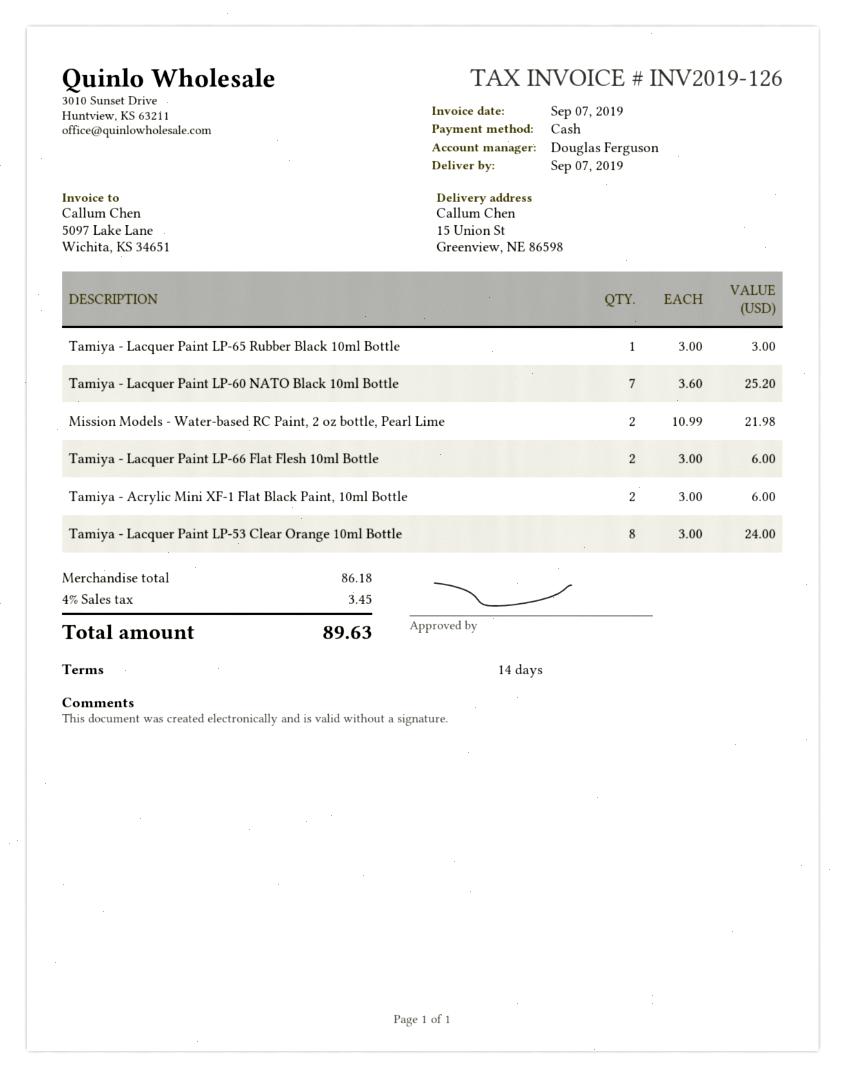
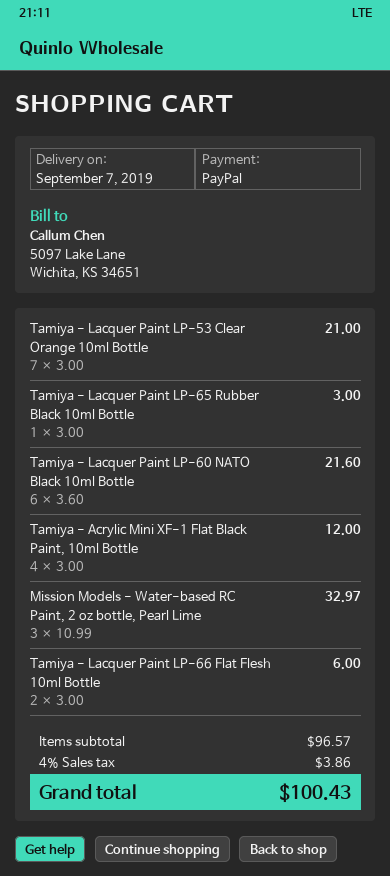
payment method: cash -> PayPal
Tamiya - Lacquer Paint LP-60 NATO Black 10ml Bottle: 7 x 3.60 = 25.20 -> 6 x 3.60 = 21.60
Mission Models - Water-based RC Paint, 2 oz bottle, Pearl Lime: 2 x 10.99 = 21.98 -> 3 x 10.99 = 32.97
Tamiya - Acrylic Mini XF-1 Flat Black Paint, 10ml Bottle: 2 x 3.00 = 6.00 -> 4 x 3.00 = 12.00
Tamiya - Lacquer Paint LP-53 Clear Orange 10ml Bottle: 8 x 3.00 = 24.00 -> 7 x 3.00 = 21.00
subtotal: 86.18 -> 96.57
tax: 4% = 3.45 -> 4% = 3.86
total: 89.63 -> 100.43

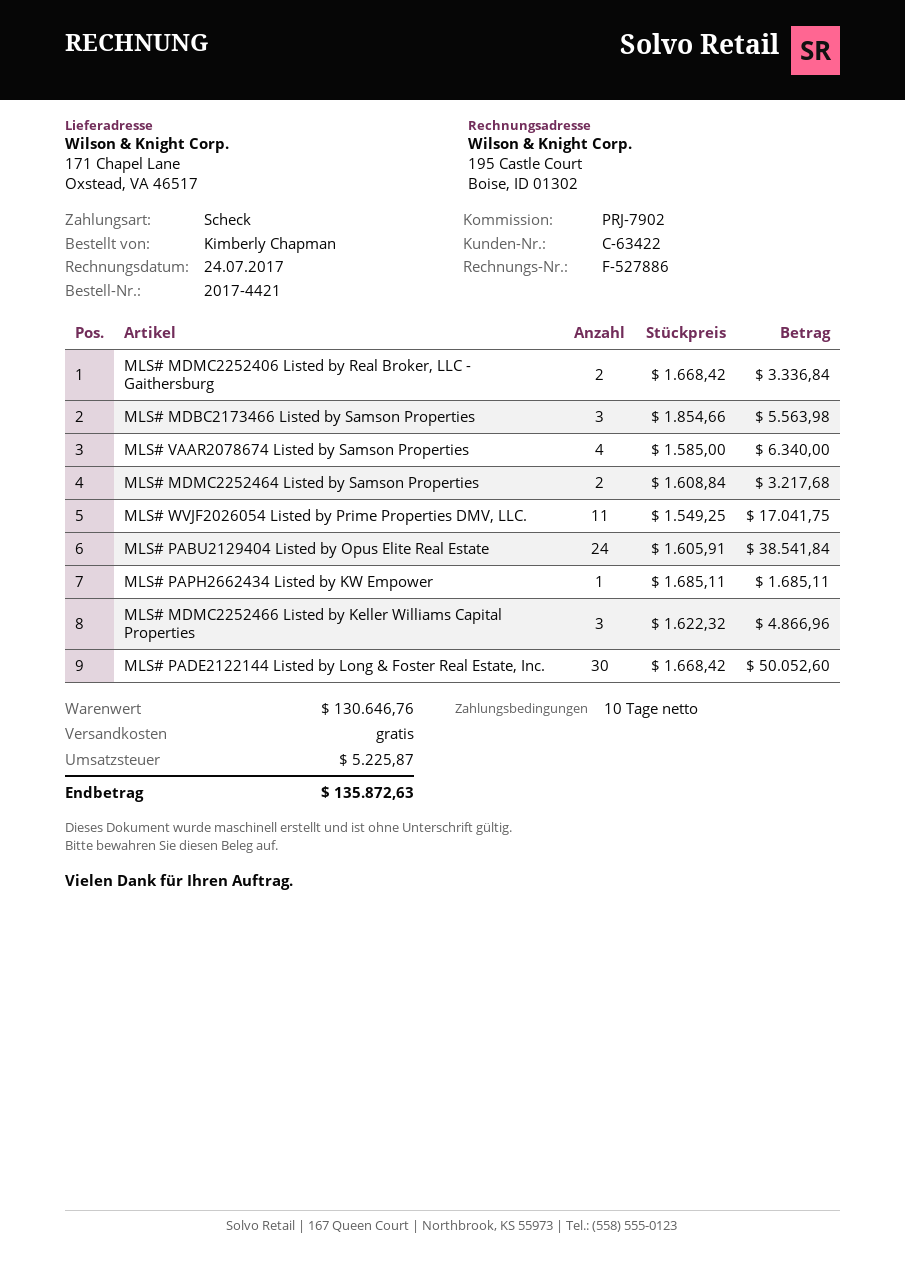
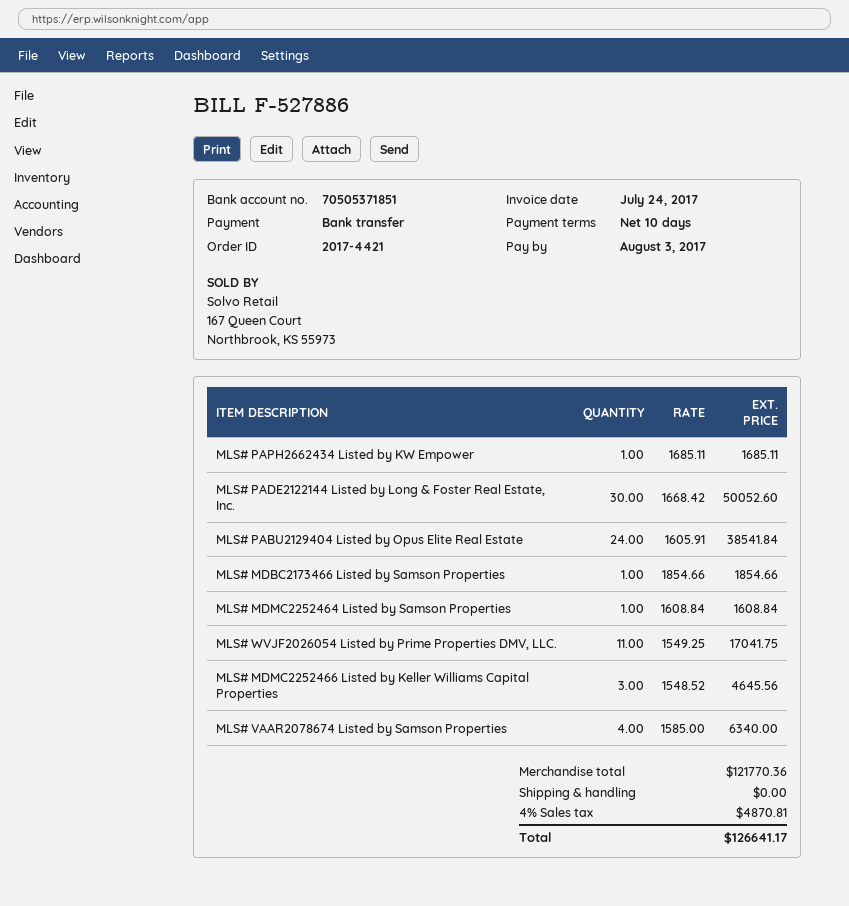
payment method: cheque -> bank transfer
MLS# MDMC2252406 Listed by Real Broker, LLC - Gaithersburg: 2 x 1668.42 = 3336.84 -> none
MLS# MDBC2173466 Listed by Samson Properties: 3 x 1854.66 = 5563.98 -> 1 x 1854.66 = 1854.66
MLS# MDMC2252464 Listed by Samson Properties: 2 x 1608.84 = 3217.68 -> 1 x 1608.84 = 1608.84
MLS# MDMC2252466 Listed by Keller Williams Capital Properties: 3 x 1622.32 = 4866.96 -> 3 x 1548.52 = 4645.56
subtotal: 130646.76 -> 121770.36
tax: 5225.87 -> 4870.81
total: 135872.63 -> 126641.17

____

### Instructions for the task
The expected output is the exact run of lines from the first line of the material above through the line that contains "MLS# MDMC2252464 Listed", minus any pictures.

### Response to the exercise
payment method: cash -> PayPal
Tamiya - Lacquer Paint LP-60 NATO Black 10ml Bottle: 7 x 3.60 = 25.20 -> 6 x 3.60 = 21.60
Mission Models - Water-based RC Paint, 2 oz bottle, Pearl Lime: 2 x 10.99 = 21.98 -> 3 x 10.99 = 32.97
Tamiya - Acrylic Mini XF-1 Flat Black Paint, 10ml Bottle: 2 x 3.00 = 6.00 -> 4 x 3.00 = 12.00
Tamiya - Lacquer Paint LP-53 Clear Orange 10ml Bottle: 8 x 3.00 = 24.00 -> 7 x 3.00 = 21.00
subtotal: 86.18 -> 96.57
tax: 4% = 3.45 -> 4% = 3.86
total: 89.63 -> 100.43

payment method: cheque -> bank transfer
MLS# MDMC2252406 Listed by Real Broker, LLC - Gaithersburg: 2 x 1668.42 = 3336.84 -> none
MLS# MDBC2173466 Listed by Samson Properties: 3 x 1854.66 = 5563.98 -> 1 x 1854.66 = 1854.66
MLS# MDMC2252464 Listed by Samson Properties: 2 x 1608.84 = 3217.68 -> 1 x 1608.84 = 1608.84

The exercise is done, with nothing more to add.